Give again the lines from the line with "11px; font-weight: bold;" to the last line of the records, exactly and in full. Do not carry over any pictures.

* * *

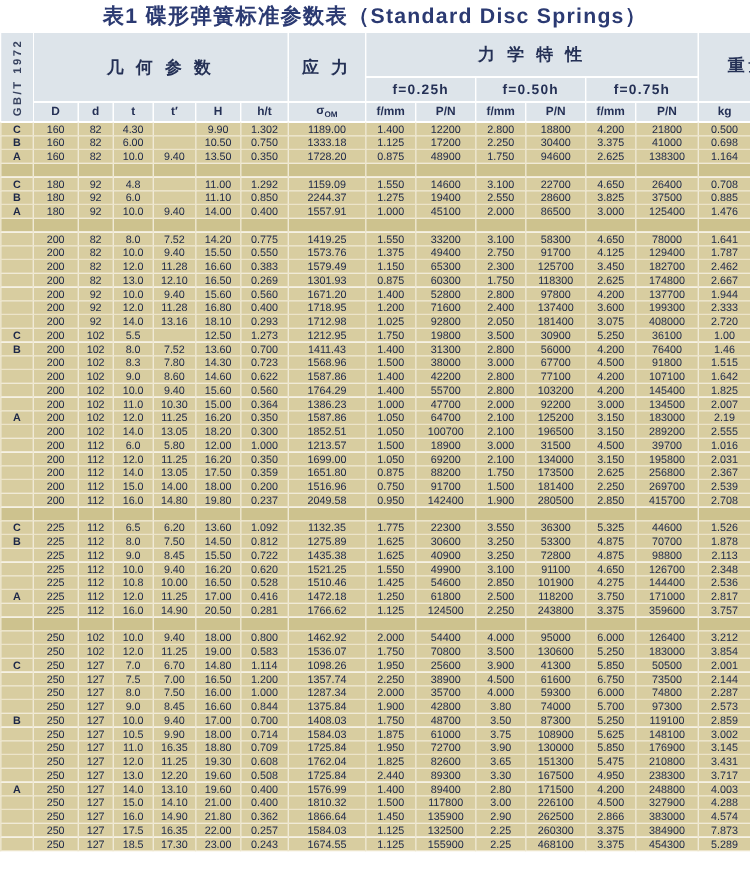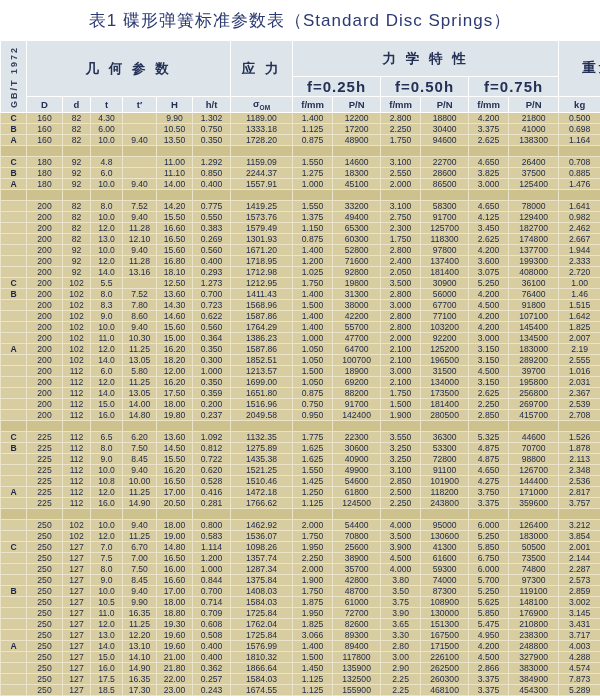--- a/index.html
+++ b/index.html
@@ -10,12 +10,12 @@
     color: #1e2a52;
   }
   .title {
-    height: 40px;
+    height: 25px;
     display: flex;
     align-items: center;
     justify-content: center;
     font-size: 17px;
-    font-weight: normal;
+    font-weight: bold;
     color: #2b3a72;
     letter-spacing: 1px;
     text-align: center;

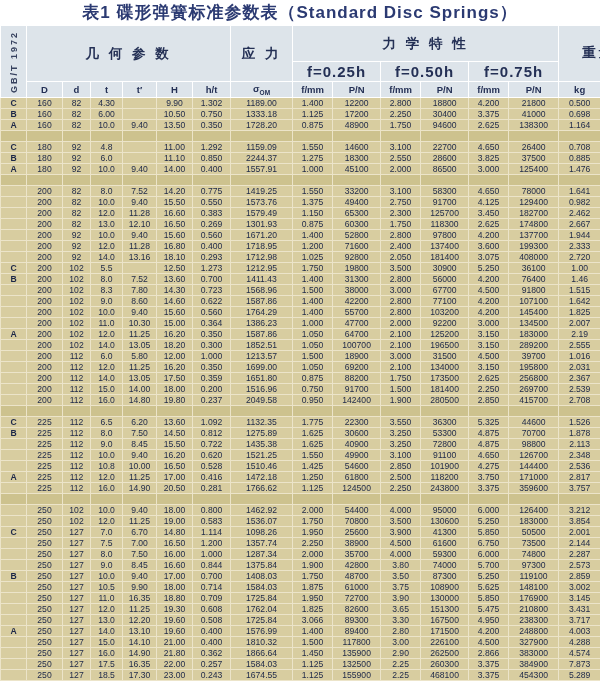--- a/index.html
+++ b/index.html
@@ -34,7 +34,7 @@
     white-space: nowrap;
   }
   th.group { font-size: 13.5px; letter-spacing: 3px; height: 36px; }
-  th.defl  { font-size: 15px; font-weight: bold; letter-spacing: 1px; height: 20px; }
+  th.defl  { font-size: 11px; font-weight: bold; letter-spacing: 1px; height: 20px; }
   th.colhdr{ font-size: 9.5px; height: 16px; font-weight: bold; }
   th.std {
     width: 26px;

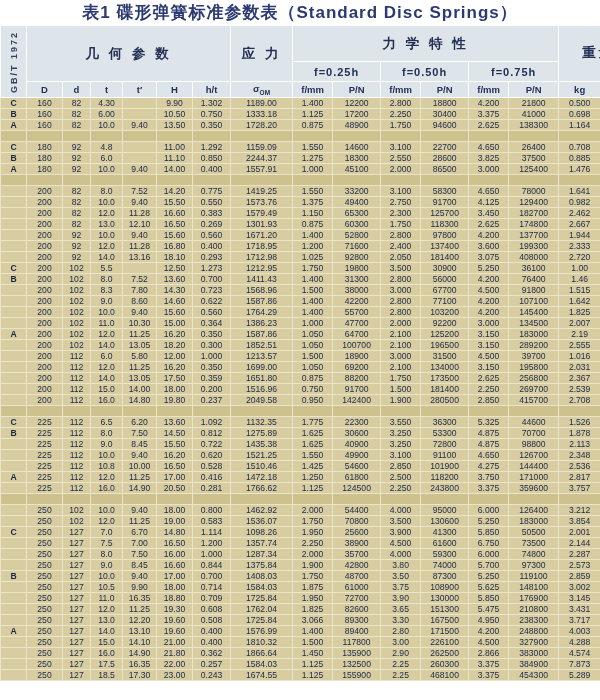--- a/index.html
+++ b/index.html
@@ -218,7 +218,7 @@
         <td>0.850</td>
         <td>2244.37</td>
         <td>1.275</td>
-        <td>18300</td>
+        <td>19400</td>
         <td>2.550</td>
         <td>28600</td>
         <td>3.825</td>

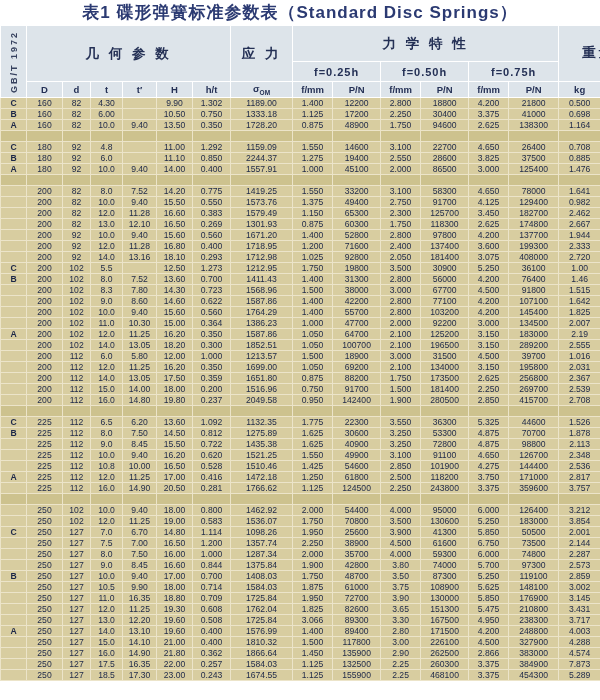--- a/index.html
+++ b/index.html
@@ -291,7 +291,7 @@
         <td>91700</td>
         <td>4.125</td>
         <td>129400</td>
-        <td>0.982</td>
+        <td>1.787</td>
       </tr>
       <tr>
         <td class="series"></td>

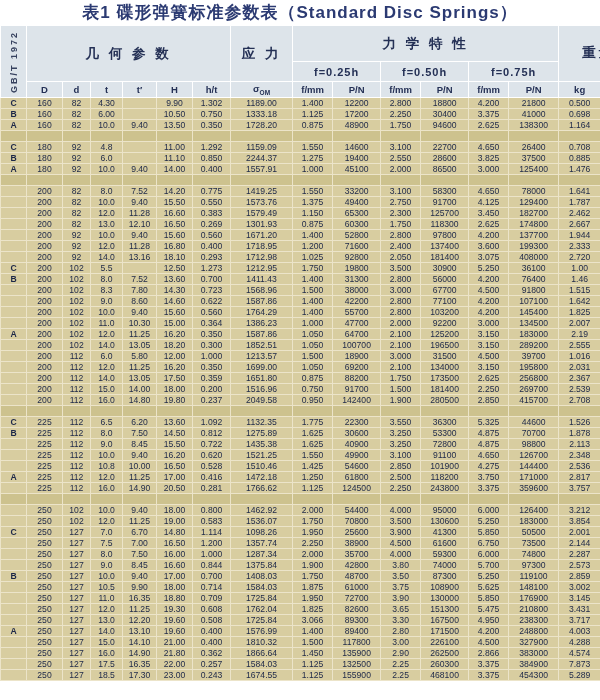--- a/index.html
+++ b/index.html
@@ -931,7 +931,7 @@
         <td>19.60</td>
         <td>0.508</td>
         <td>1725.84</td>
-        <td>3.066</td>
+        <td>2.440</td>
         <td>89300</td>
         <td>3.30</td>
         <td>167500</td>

* * *

Output of the exercise:
+  th.defl  { font-size: 11px; font-weight: bold; letter-spacing: 1px; height: 20px; }
   th.colhdr{ font-size: 9.5px; height: 16px; font-weight: bold; }
   th.std {
     width: 26px;

--- a/index.html
+++ b/index.html
@@ -218,7 +218,7 @@
         <td>0.850</td>
         <td>2244.37</td>
         <td>1.275</td>
-        <td>18300</td>
+        <td>19400</td>
         <td>2.550</td>
         <td>28600</td>
         <td>3.825</td>

--- a/index.html
+++ b/index.html
@@ -291,7 +291,7 @@
         <td>91700</td>
         <td>4.125</td>
         <td>129400</td>
-        <td>0.982</td>
+        <td>1.787</td>
       </tr>
       <tr>
         <td class="series"></td>

--- a/index.html
+++ b/index.html
@@ -931,7 +931,7 @@
         <td>19.60</td>
         <td>0.508</td>
         <td>1725.84</td>
-        <td>3.066</td>
+        <td>2.440</td>
         <td>89300</td>
         <td>3.30</td>
         <td>167500</td>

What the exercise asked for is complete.